Desarrollo de un método rápido basado en la PCR a tiempo real para recuento de Escherichia coli en leche cruda

Abstract

El hábitat natural de Escherichia coli es el tracto intestinal de humanos y animales y su presencia en un alimento indica generalmente una contaminación de origen fecal. Esta bacteria es un microorganismo marcador clásico de calidad higiénica y presencia de patógenos productos lácteos o el agua. Para la industria agroalimentaria es de interés desarrollar métodos rápidos, seguros y económicos para la detección de microorganismos marcadores como E. coli. La utilización de metodologías basadas en el análisis del ADN empleando la PCR a tiempo real (qPCR) permite en pocas horas realizar el recuento de microorganismos con alta sensibilidad y especificidad. El presente estudio tuvo como objetivo estandarizar una técnica de qPCR con sonda TaqMan para el recuento de E. coli en leche cruda. Se diseñaron cebadores para amplificar un fragmento del gen uidA, presente en el 97% de las cepas de E. coli. Se optimizó la qPCR para el recuento de E. coli en cultivo puro (curvas de calibración celular) y se evaluó la técnica en muestras de leche inoculadas experimentalmente (curva de calibración en leche). El límite de cuantificación alcanzado fue de 7,3 x 102 u.f.c/mL, lo que se corresponde con 108 copias del genoma de E. coli en la reacción de qPCR, que mostró valores de eficiencia cercanos al 100% y un valor de Ct de 31,38 ± 0,01. Además, los valores del coeficiente de variación obtenidos en los estudios de repetibilidad (0,91%) y reproducibilidad (0,74%) del método fueron bajos, lo que demuestra la adecuada precisión del método.

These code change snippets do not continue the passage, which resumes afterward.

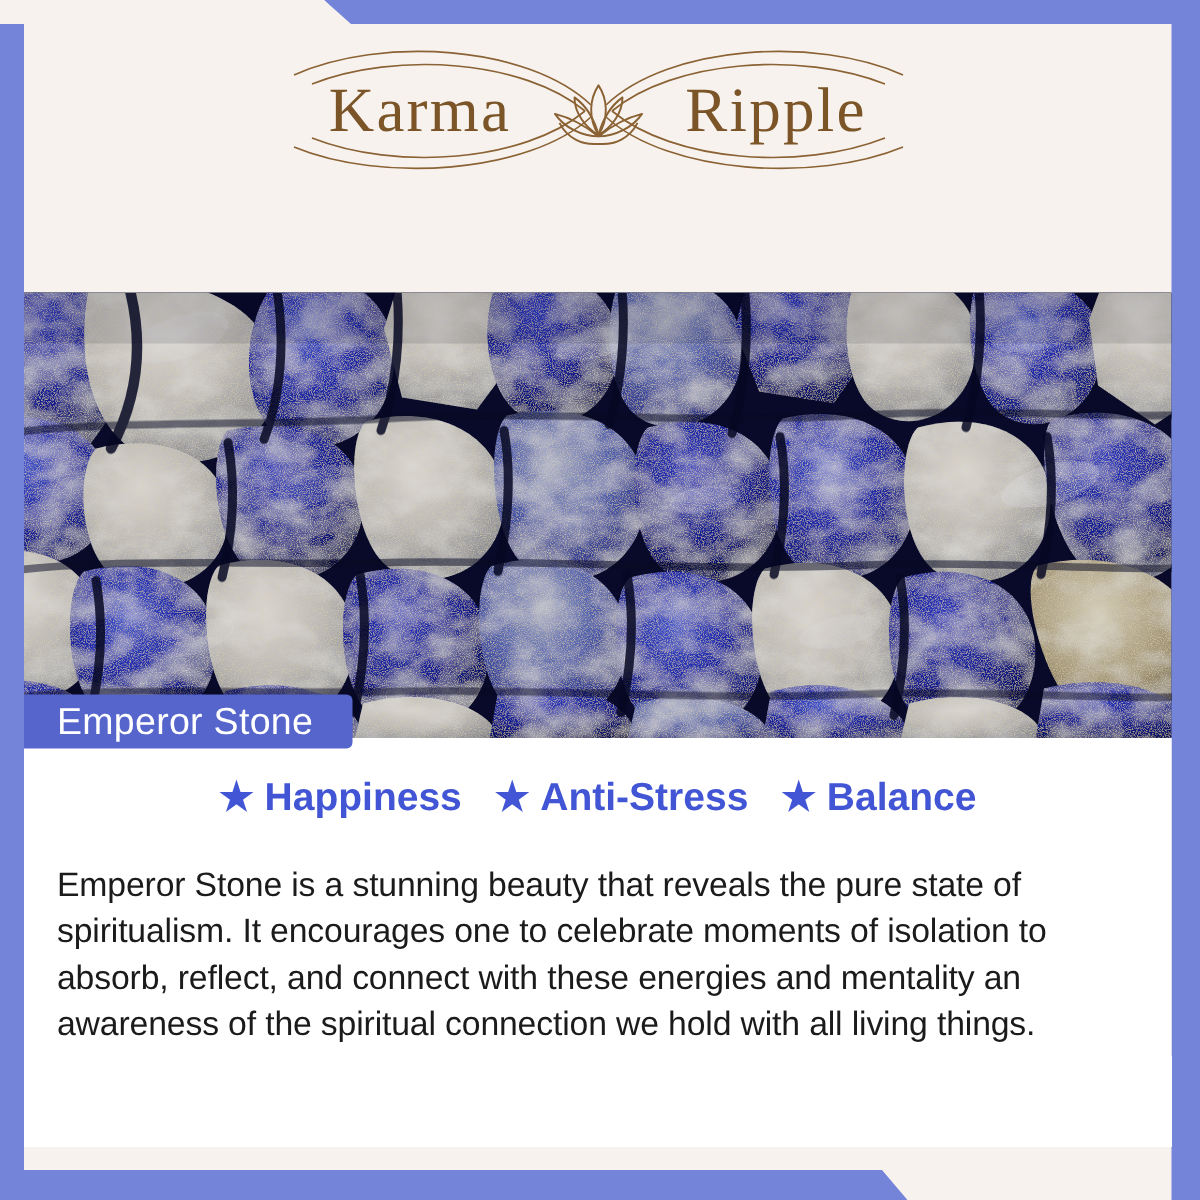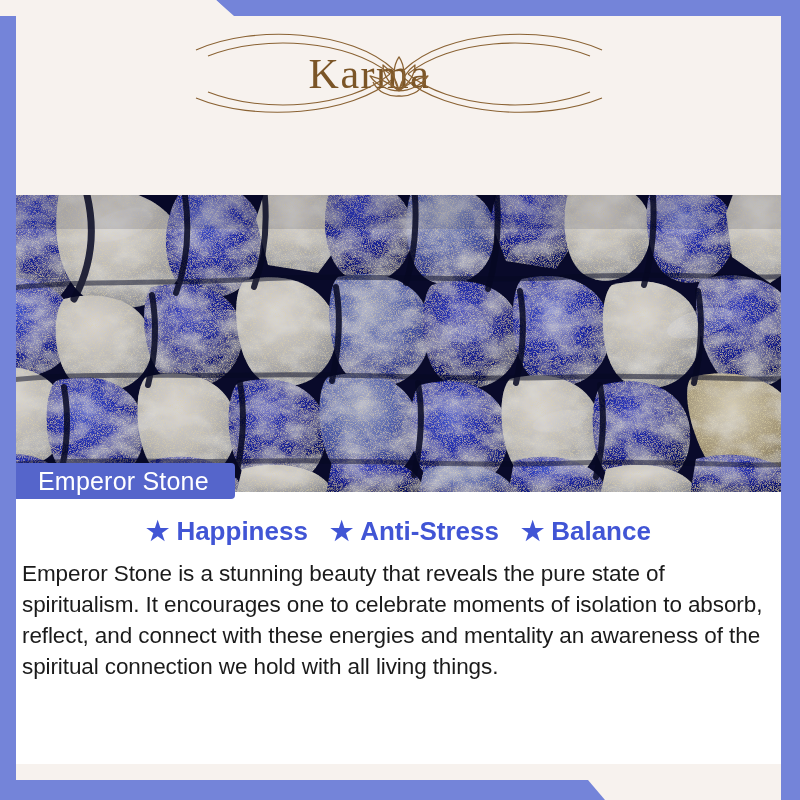--- a/index.html
+++ b/index.html
@@ -200,21 +200,21 @@
     position: absolute;
     left: 6px;
     top: 542px;
     width: 757px;
     color: #1b1b1b;
     font-family: "Liberation Sans Narrow", "Liberation Sans", sans-serif;
     font-size: 22.5px;
     line-height: 31px;
     letter-spacing: -0.1px;
   }
-  .body-copy p { margin: 0; }
+  .body-copy p { margin: 16px; }
   .body-copy p + p { margin-top: 0px; }
 
   
   .lower-sheet {
     position: absolute;
     left: 0;
     top: 476px;
     width: 765px;
     height: 272px;
     background: #ffffff;
@@ -254,20 +254,21 @@
           <g fill="none" stroke="#8a6233" stroke-width="1.3" stroke-linejoin="round">
             <path d="M37 5 C 31 14, 30 27, 37 38 C 44 27, 43 14, 37 5 Z"></path>
             <path d="M37 38 C 28 33, 21 23, 21 13 C 28 18, 34 27, 37 38 Z"></path>
             <path d="M37 38 C 46 33, 53 23, 53 13 C 46 18, 40 27, 37 38 Z"></path>
             <path d="M37 39 C 26 39, 14 33, 8 24 C 16 26, 27 31, 37 39 Z"></path>
             <path d="M37 39 C 48 39, 60 33, 66 24 C 58 26, 47 31, 37 39 Z"></path>
             <path d="M11 30 C 16 40, 26 45, 37 44 C 48 45, 58 40, 63 30"></path>
           </g>
         </svg>
 
+        <span class="logo-word right">Ripple</span>
       </div>
     </div>
 
 
     <div class="photo">
       <svg class="photo-svg" viewBox="0 0 800 297" preserveAspectRatio="none">
         <defs>
           <radialGradient id="gBlue" cx="40%" cy="32%" r="78%">
             <stop offset="0%" stop-color="#4a5fd8"></stop>
             <stop offset="45%" stop-color="#1f2bb0"></stop>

The principal habitat of Escherichia coli is the intestinal tract of humans and animals and it is typically spread by fecal-contaminated food or drinking water. E. coli is a classical indicator bacteria for hygienic quality and the possible presence of pathogens in dairy products and water. For food industry, it is of interest to develop fast, safe and economical methods for the detection of indicator bacteria such as E. coli. In that respect, the use of methodologies based on DNA analysis using the real time PCR (qPCR) allows an enumeration of microorganisms in few hours with high sensibility and specificity. The objective of the present study was to develop a DNA-based method for enumeration of E. coli in raw milk. For this purpose, the primers were designed to amplify a fragment of uidA gene, which is present in 97% of E. coli strains. Optimization of qPCR method for E. coli enumeration in pure culture was done (cellular calibration curve) and it was evaluated in milk samples experimentally inoculated with E. coli (milk calibration curve). The results showed that the limit of quantification was 7.3 x 102 c. f. u/mL, which was comparable to 108 copies of E. coli genome in qPCR reaction. The reaction efficiency was close to 100% and the Ct values were 31.38 ± 0.01. Moreover, the coefficient of variation of Ct values obtained by qPCR were low, being 0.91% on the same day (repeatability) and 0.74% on different days (reproducibility), indicating that the method developed is precise.